Anyway, it all started just after making my coffee.  Suddenly I found myself cleaning out the fridge!  The next thing I knew I had the stove ripped apart and those silver spill catcher thingies soaking in the sink.  Strangest thing of all - I actually threw my bathroom rugs in the washer while I scoured the bathroom!  Sweeping, dusting, vacuuming, and Windex-ing came next. (I only broke one nail in the process) I even ironed my hubby's "white coat"!  I can't say for sure how this came about, so I'm just calling it "Attack of the Cleaning Bug"  It jumped me without any warning what-so-ever.  And now my house is clean!

Ok, so before this gets boring, (too late?) I'm going to give you all a link to my very first interview!  I'm sure some of you have seen it already, (since I posted it a zillion times on face book and even sent it in a mass email), but seriously...I think Jessica Knauss asked me some great questions and really made me think!  (One of her questions has even prompted me to start my query-letter synopsis!)

Here's the link...I hope you take a few moments and hop over to Jessica's blog to read it if you have not done so yet!  Please let me know what you think!

The interview was posted on June 8th.  It's the third one down, (you can't miss my face!)

Well, at least I can't miss it here on my new ginormous computer screen!  The monitor is a 24"  (hubby's idea) It is definitely going to take some time to get used to this, but I am not complaining!

Here's some photos comparing the old and the new:



Have a great weekend!

Saturday, June 4, 2011

Relaxing (?) for a change...


 This is where I sat relaxing (?) last night after another great visit with my daughter and her family.  As we watched the evening unfold before us we chatted about our day - enjoying not only the company, but the scene all around us:  My grandson played with their chocolate Lab - which brought us a few chuckles.  The bright yellow bird that stopped by was beautiful.
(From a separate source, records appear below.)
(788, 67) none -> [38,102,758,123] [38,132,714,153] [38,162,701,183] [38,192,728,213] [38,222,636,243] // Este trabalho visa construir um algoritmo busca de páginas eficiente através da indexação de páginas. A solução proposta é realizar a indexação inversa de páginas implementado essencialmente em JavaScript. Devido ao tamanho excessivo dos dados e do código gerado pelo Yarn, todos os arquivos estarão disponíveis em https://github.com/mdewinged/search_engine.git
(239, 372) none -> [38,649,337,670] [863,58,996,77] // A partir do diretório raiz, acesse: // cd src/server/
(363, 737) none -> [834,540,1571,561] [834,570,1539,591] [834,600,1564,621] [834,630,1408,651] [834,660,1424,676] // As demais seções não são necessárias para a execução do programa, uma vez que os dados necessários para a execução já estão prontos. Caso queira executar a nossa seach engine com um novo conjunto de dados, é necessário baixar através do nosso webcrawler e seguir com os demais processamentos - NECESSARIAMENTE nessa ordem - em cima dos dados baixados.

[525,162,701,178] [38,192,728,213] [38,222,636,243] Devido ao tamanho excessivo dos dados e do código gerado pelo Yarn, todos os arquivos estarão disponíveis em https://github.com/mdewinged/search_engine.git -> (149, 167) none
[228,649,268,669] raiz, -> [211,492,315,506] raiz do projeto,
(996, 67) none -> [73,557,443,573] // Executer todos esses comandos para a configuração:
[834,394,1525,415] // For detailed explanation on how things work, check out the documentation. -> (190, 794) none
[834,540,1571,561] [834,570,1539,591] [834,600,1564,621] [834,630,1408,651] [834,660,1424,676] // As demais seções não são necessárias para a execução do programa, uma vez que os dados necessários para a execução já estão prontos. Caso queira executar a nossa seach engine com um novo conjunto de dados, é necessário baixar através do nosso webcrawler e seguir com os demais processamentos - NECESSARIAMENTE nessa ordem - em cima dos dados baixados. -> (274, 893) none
The sweet scent of the flowers was amazing. And the refreshing evening breeze was a welcomed relief after the hot, muggy day.  I only wish we lived closer so we could do this more often.
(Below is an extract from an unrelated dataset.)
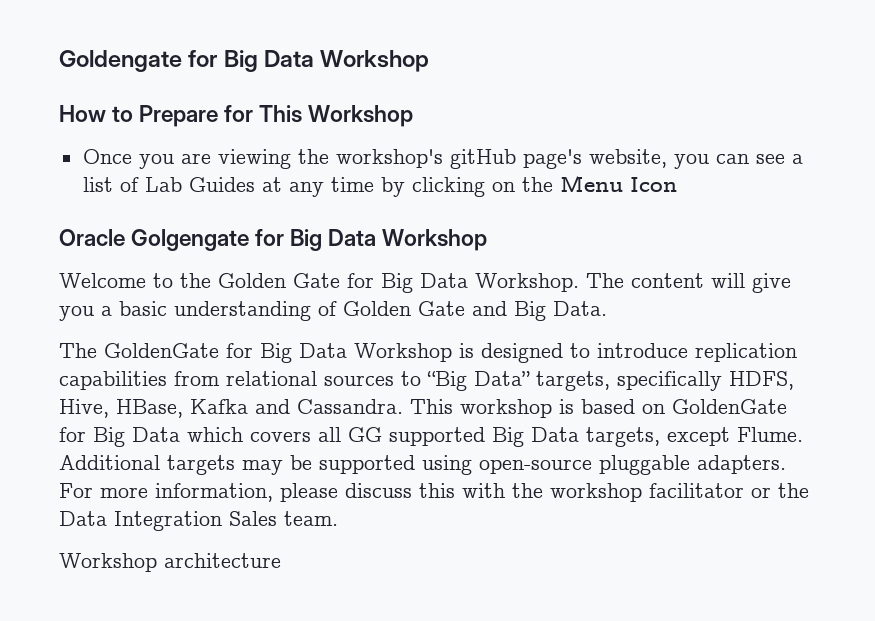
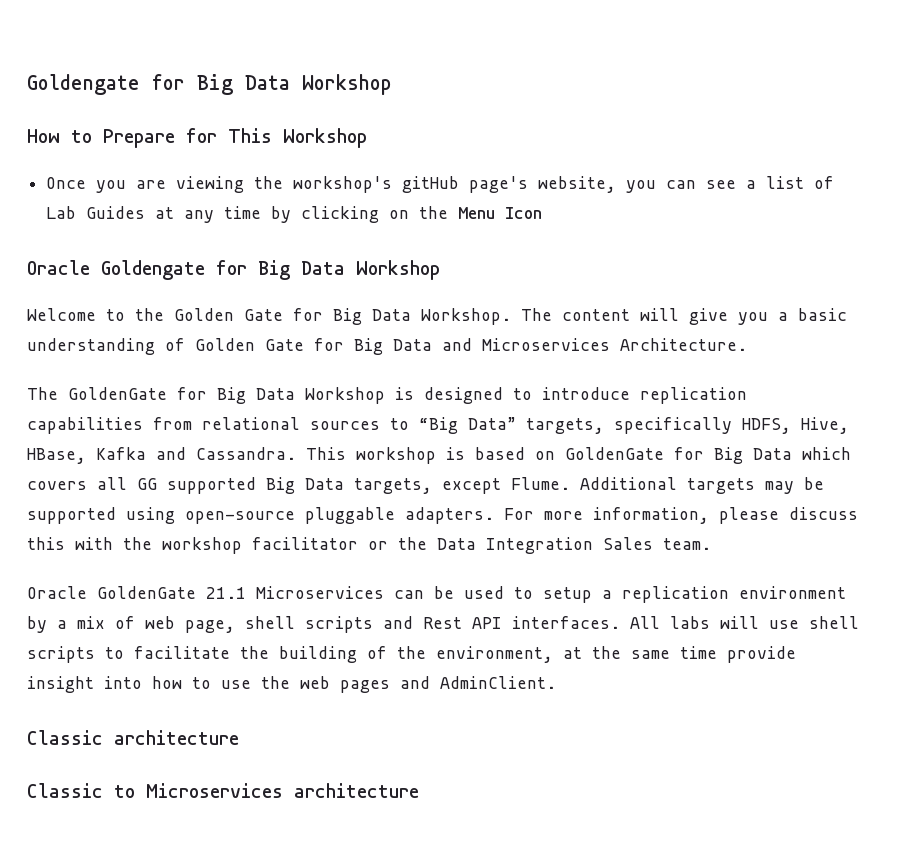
[131,229,250,251] Golgengate -> [101,260,205,280] Goldengate
[472,301,607,321] and Big Data. -> [314,338,747,355] for Big Data and Microservices Architecture.
[59,553,157,572] Workshop -> [27,586,846,603] [27,616,859,633] [27,646,796,663] [27,676,556,693] [27,730,239,745] [27,783,283,798] Oracle GoldenGate 21.1 Microservices can be used to setup a replication environment by a mix of web page, shell scripts and Rest API interfaces. All labs will use shell scripts to facilitate the building of the environment, at the same time provide insight into how to use the web pages and AdminClient. // Classic architecture // Classic to Microservices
With that thought in mind, I'm thinking I am going to do a little less blogging during the summer months.  Partly because I (hopefully) plan to be busier with life - you know, fun stuff, like going to the beach, taking the grandkids to the zoo, cook-outs, museums, movies, visiting with family and friends, reading...writing...

And maybe just sitting around daydreaming!  Life seems to be so hectic lately that I never find enough time to just sit and relax, smell the flowers...something I was so well aware of last night as I found myself thinking ahead to today. (Not really relaxing)  Shouldn't we be able to stop all the planning and thinking once in a while?

     This kind of says it all ---->

 I feel like I've become stagnant. And, I have been so busy with my two blogs, face book page and twitter that I simply am not spending enough time writing.  And I miss it.  Writing fiction comes so much easier to me than dreaming up ideas for blogs...and it gives me so much enjoyment.  I'll still be here on the internet...checking all my writer-friend's blogs, reading all the awesome poetry on my Writer's Circle group page, catching up on family and friend's daily happenings.  But when I am not out and about doing fun things...I will be writing!

What do you have planned for this summer?